Trésor national à vendre: l'Evangéliaire de Saint-Mihiel
L’Université catholique de Lille met en vente le trésor de ses collections, le célèbre Evangéliaire de Saint-Mihiel. Le manuscrit roman fut réalisé vers 1040 à l’abbaye de Reichenau, située sur l’île du même nom sur le lac de Constance. Haut lieu de rayonnement spirituel, intellectuel et artistique, le monastère bénédictin héberge notamment aux Xe et XIe siècles un atelier riche de sa précieuse production d’enluminures et de manuscrits.
C’est au Père Charles Didiot, alors futur évêque de Lisieux, que l’on doit sa découverte vers 1830. Acheté chez un libraire de Saint-Mihiel, dans la Meuse, à qui il doit son nom, il fut ensuite confié à un parent, le chanoine Jules Didiot, doyen de la faculté lilloise qui en fait don à la bibliothèque en 1881.
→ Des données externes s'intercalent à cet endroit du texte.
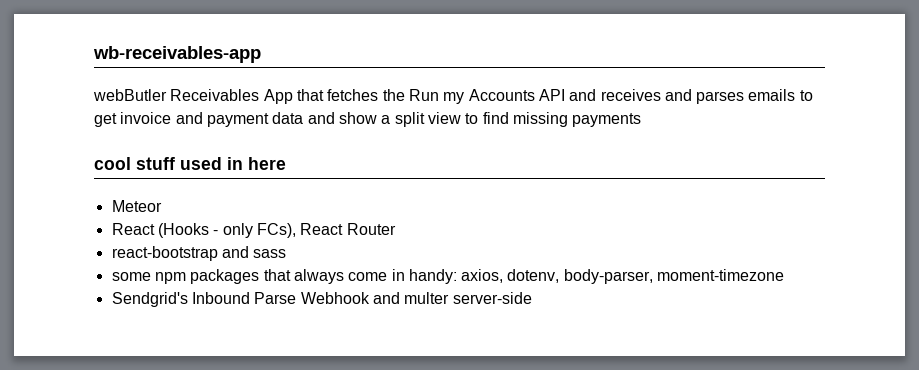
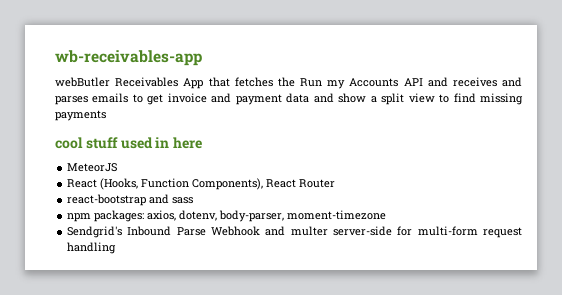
[111,200,162,212] [111,223,296,238] Meteor // React (Hooks - only FCs), -> [67,163,118,172] [67,178,264,190] MeteorJS // React (Hooks, Function Components),
[111,269,457,284] some npm packages that always come in handy: -> [67,210,145,222] npm packages:
(532, 298) none -> [397,226,522,238] [67,242,117,254] for multi-form request handling

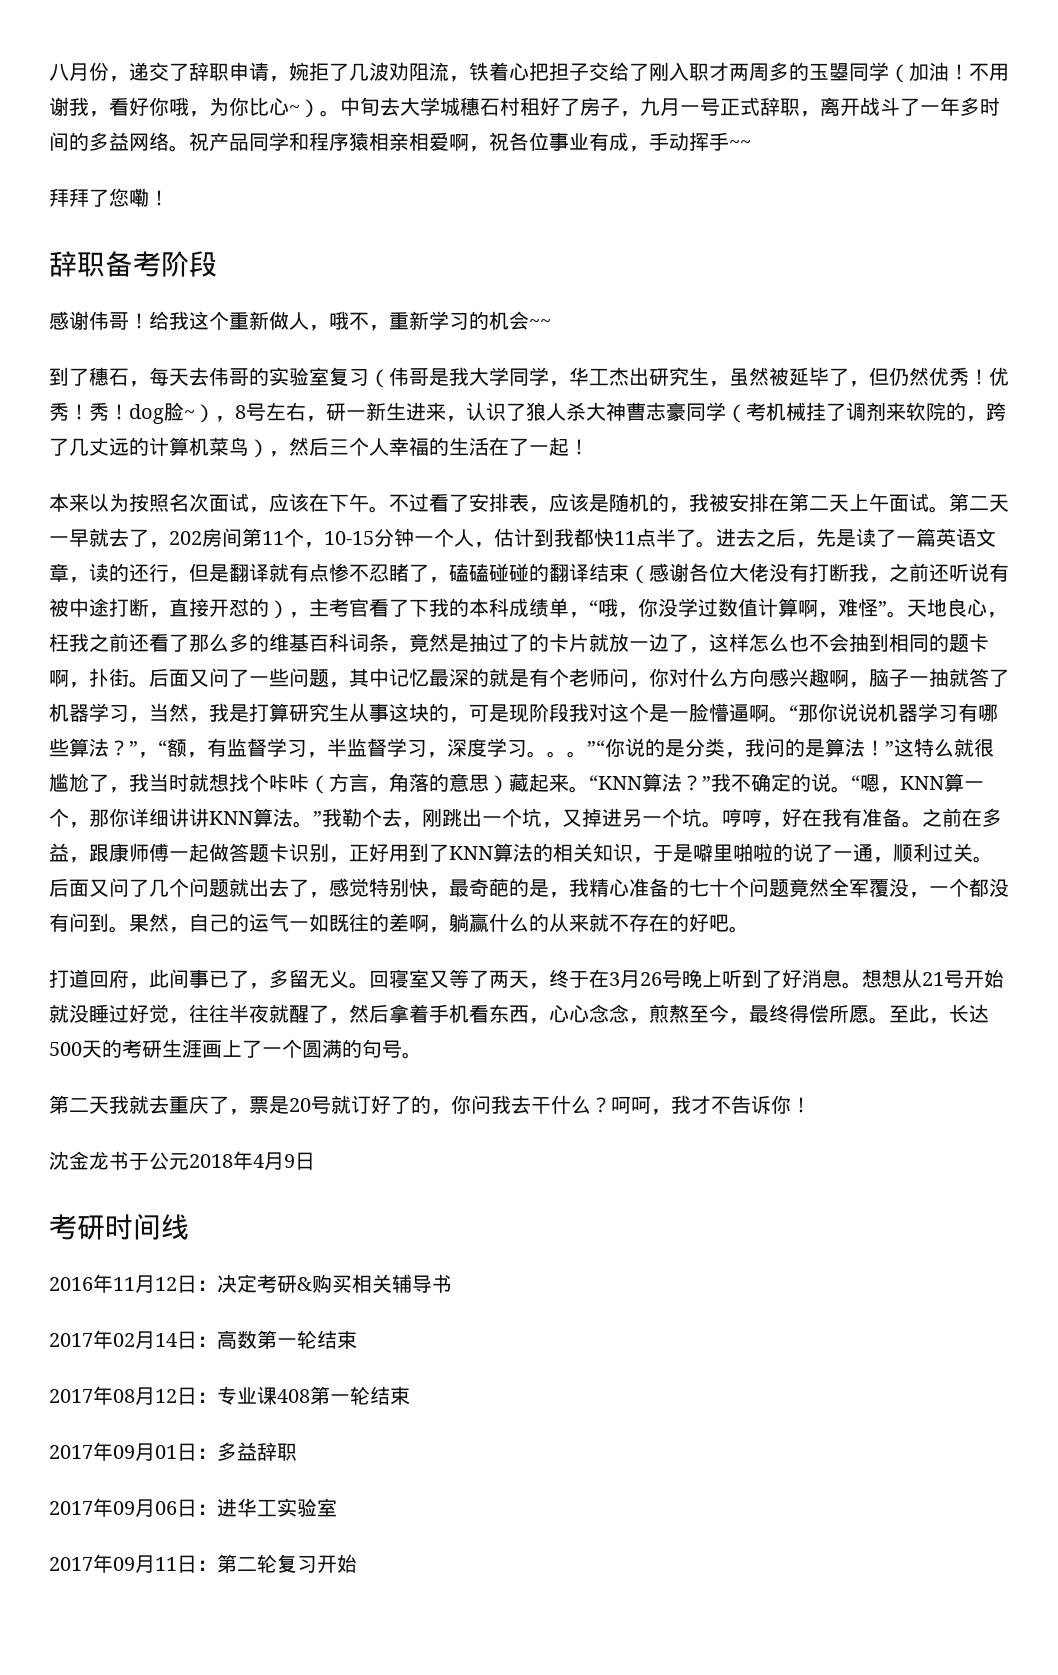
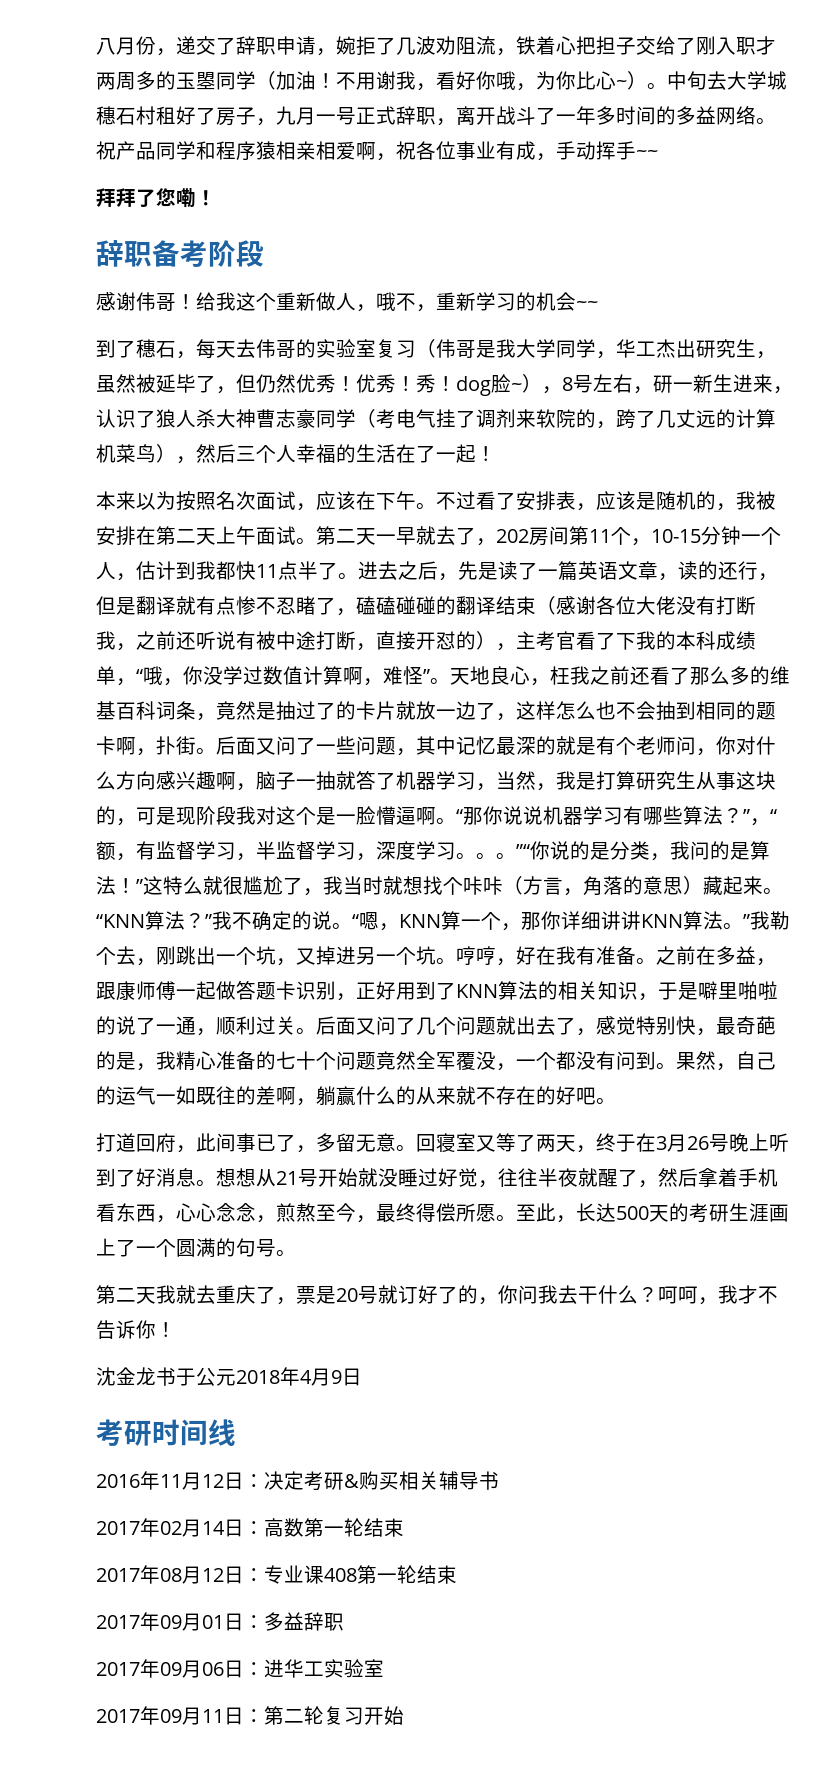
[766,402,806,421] 机械 -> [396,409,436,428] 电气
[329,970,349,988] 义 -> [376,1133,396,1152] 意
UN TÉMOIGNAGE EXCEPTIONNEL DE L’ENLUMINURE OTTONIENNE
Le manuscrit, daté aux alentours du XIe siècle, regroupe un ensemble deux cent cinquante-quatre feuillets et quinze peintures en pleine page à la polychromie extraordinairement bien conservée et demeure un des chefs-d’œuvre de l’enluminure médiévale. L’école de Reichenau, admirée et reconnue pour la noblesse et la qualité de sa facture et son savoir-faire monastique, fut notamment pionnière dans l’élaboration et la généralisation des canons de l’art roman. On trouve notamment dans l’évangéliaire un portrait de sa commanditaire, Irmengarde de Nellenburg, aux côtés de son époux, Warner Ier, mort lors d’une bataille. Sur cette illustration, la veuve offre au Christ son époux défunt, lui-même tendant l’évangéliaire, double offrande rappelant les images traditionnelles des femmes au tombeau après la Résurrection du Christ.
UNE VENTE HISTORIQUE
Près de trente mille manuscrits enluminés de cette période constituent déjà le fonds de la Bibliothèque nationale de France et est déjà propriété d’Etat. L’exemplaire de Saint-Mihiel, exposé depuis le début du XIXe siècle dans les locaux de l’Université, a finalement été mis en vente en raison des coûts trop importants générés par les nécessaires conditions de préservation d’une œuvre si précieuse. Une partie des revenus engendrés par la vente sera ainsi consacrée à la restauration de la chapelle universitaire Saint-Joseph et à l’acquisition de ressources destinées à la faculté de théologie. Espérant un rachat par le ministère de la Culture qui lui permettrait de rejoindre le fonds de la BNF, l’université se réjouit toutefois de sa nomination par la Commission consultative des trésors nationaux qui permet à l’ouvrage de demeurer sur le territoire français et empêche sa vente à l’étranger.